POLITICS
The Washington Times: Time for consistent U.S. policy toward Azerbaijan in a post-Soviet world
Baku, January 30, AZERTAC
The Washington Times has issued an article headlined “Time for consistent U.S. policy toward Azerbaijan in a post-Soviet world”.
Written by Alex Vatanka, a senior fellow at the Middle East Institute and at the Jamestown Foundation, the article says: “At a time when the direction of America’s foreign policy is generating abundant global bewilderment, policymakers in Congress and the administration must be mindful not to alienate more allies and increase doubt and distrust of America’s promises.
Azerbaijan is one of those countries. Authorities in Baku are increasingly speculating about Washington’s commitment to its strategic allies and its own stated values.
Since its independence upon the fall of the Soviet Union in 1991, the former Soviet republic of Azerbaijan has considered the United States as one of its principal strategic partners. This conscious, but at times hazardous, choice to turn to Washington was, from the outset, rooted in a belief in American strength and a hope in Washington’s fairness in mediating among disputing nations.
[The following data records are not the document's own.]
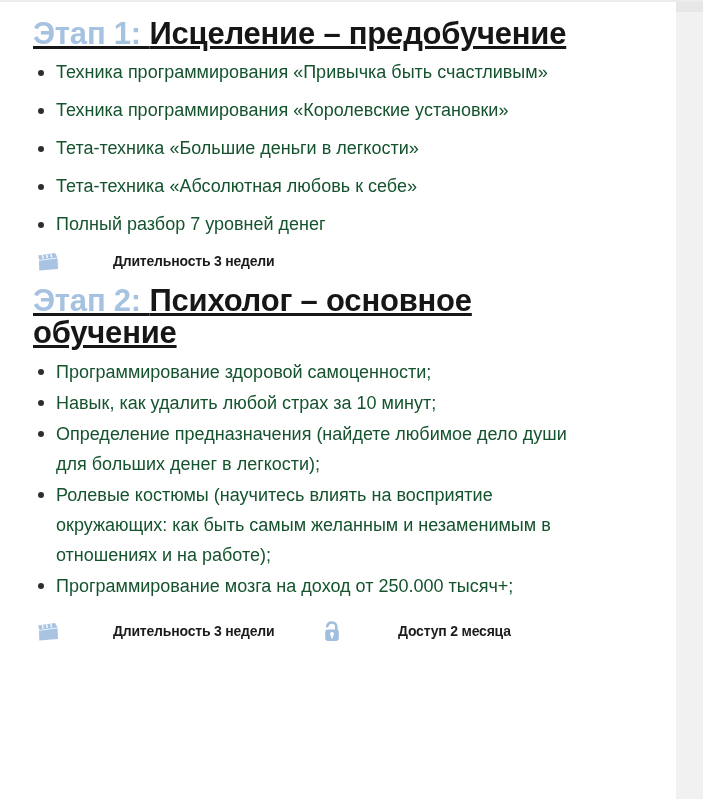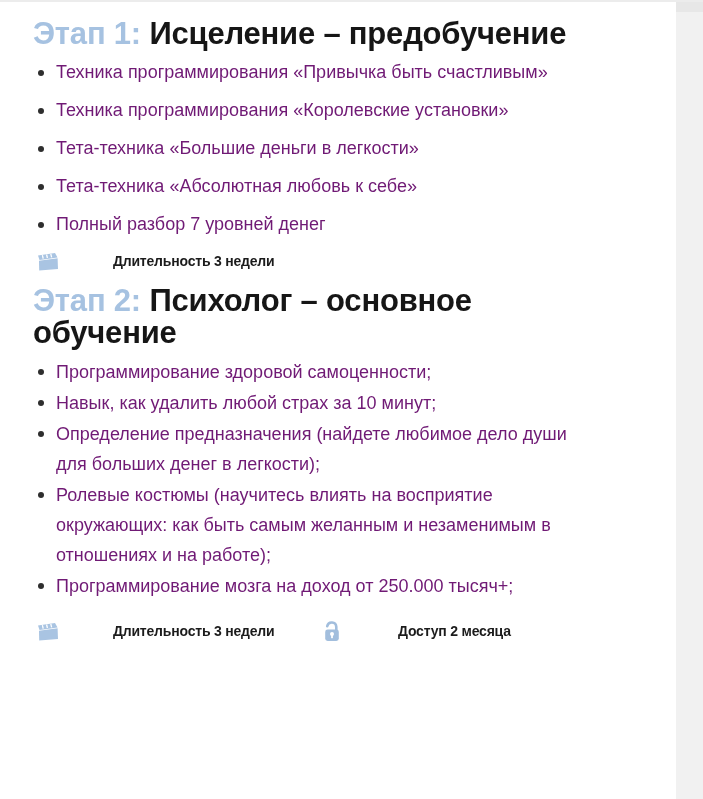--- a/index.html
+++ b/index.html
@@ -30,6 +30,7 @@
     letter-spacing:-0.2px;
     color:#161616;
     max-width:550px;
+    text-decoration:underline;
   }
   .h1-first{margin-top:16px;}
   .h2{margin-top:11px;}

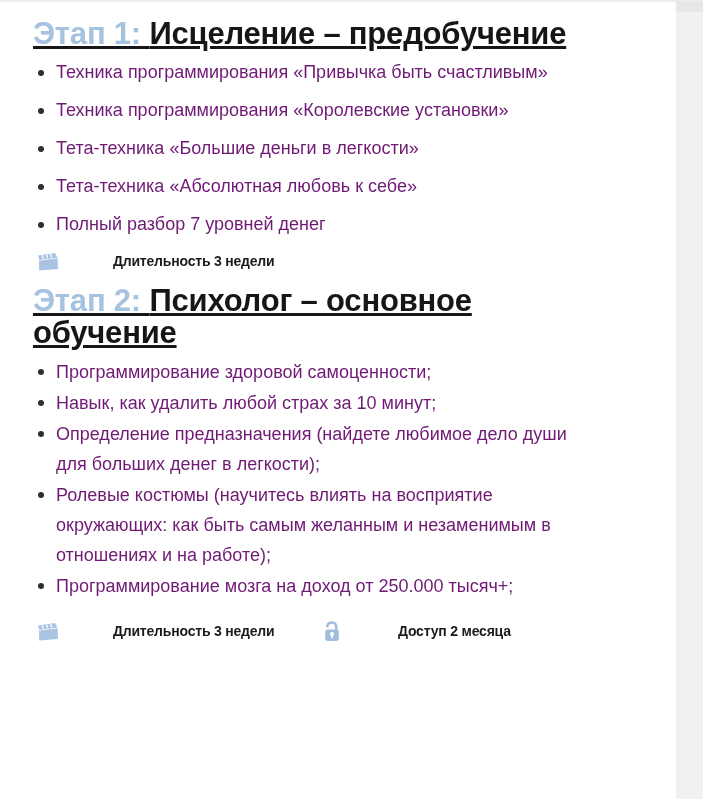--- a/index.html
+++ b/index.html
@@ -39,7 +39,7 @@
     list-style:none;
     margin:6px 0 0 0;
     padding:0;
-    color:#701a75;
+    color:#14532d;
     font-size:18px;
   }
   ul.list1{max-width:530px;line-height:33px;margin-top:6px;}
It was a conviction that drove successive Azerbaijani governments to accept American arbitration in Baku’s conflict with neighboring Armenia over Nagorno-Karabakh, an Azerbaijani region occupied by Armenian forces since the end of a war in 1994.
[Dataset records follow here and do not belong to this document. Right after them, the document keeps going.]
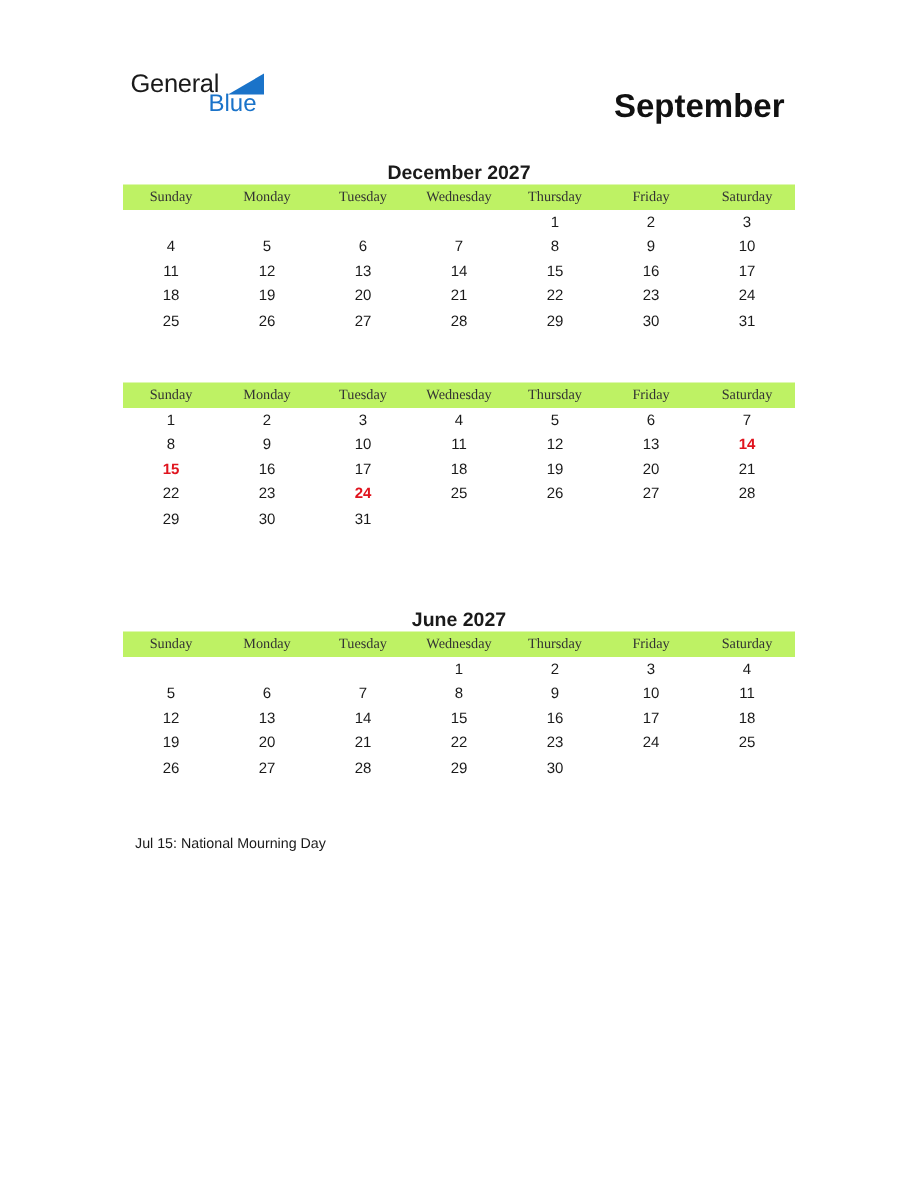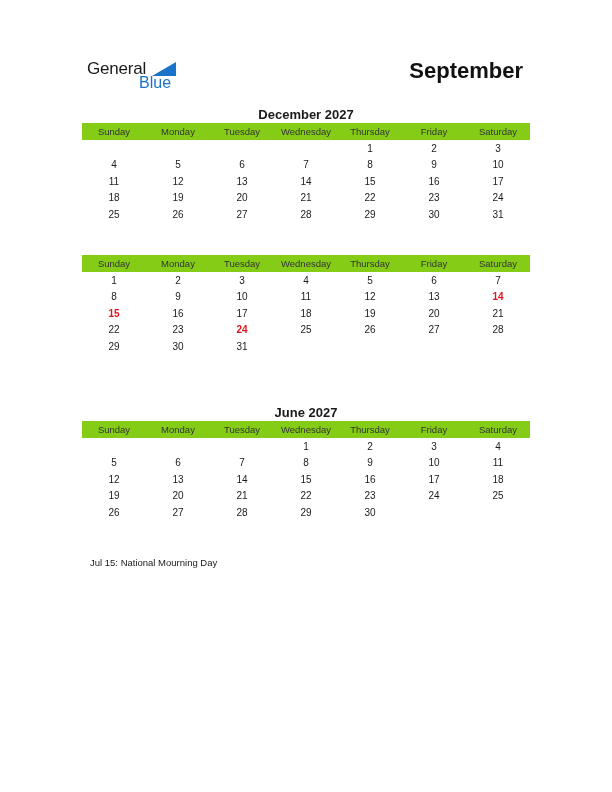--- a/index.html
+++ b/index.html
@@ -5,7 +5,7 @@
     html, body { margin: 0; padding: 0; background: #ffffff; }
     body { width: 612px; height: 792px; position: relative; overflow: hidden;
            font-family: "Liberation Sans", "DejaVu Sans", sans-serif; color: #1a1a1a; }
-    .logo { position: absolute; left: 87px; top: 59px; width: 100px; height: 36px; text-decoration: underline; }
+    .logo { position: absolute; left: 87px; top: 46px; width: 100px; height: 36px; text-decoration: underline; }
     .logo .general { position: absolute; left: 0; top: 0; font-size: 17px; color: #1a1a1a; letter-spacing: -0.2px; }
     .logo .blue { position: absolute; left: 52px; top: 15px; font-size: 16px; color: #1a73c9; }
     .logo .tri { position: absolute; left: 65px; top: 3px; width: 0; height: 0;

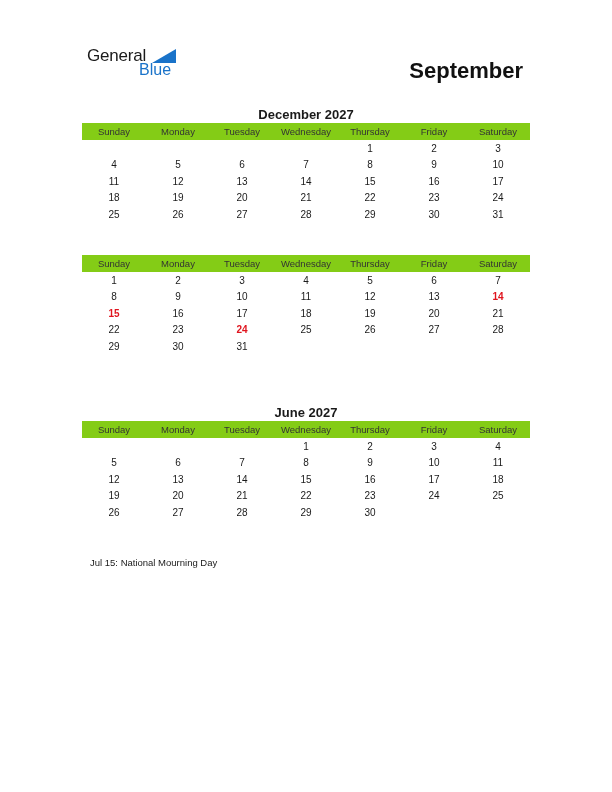--- a/index.html
+++ b/index.html
@@ -14,7 +14,7 @@
     .country { position: absolute; right: 89px; top: 58px; font-size: 22px; font-weight: bold; color: #111; }
     .month { position: absolute; left: 82px; width: 448px; }
     .month-title { text-align: center; font-weight: bold; font-size: 13px; height: 17px; line-height: 17px; }
-    .hdr { display: flex; background: #84cc16; height: 17px; align-items: center; }
+    .hdr { display: flex; background: #bef264; height: 17px; align-items: center; font-family: Liberation Serif, serif; }
     .hdr span { flex: 1; text-align: center; font-size: 9.5px; color: #333; }
     .row { display: flex; height: 16.5px; align-items: center; }
     .row span { flex: 1; text-align: center; font-size: 10px; color: #1a1a1a; }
For 20 years Azerbaijan has patiently stuck to this belief in America as the foolproof arbiter that will somehow and someday help engineer a peaceful resolution to this frozen conflict in the South Caucasus. Increasingly, however, the Azerbaijanis question whether the United States prioritizes short-term goals over long-term objectives of peacemaking and the upholding of key American values, including respect for the territorial integrity and sovereignty of nations.”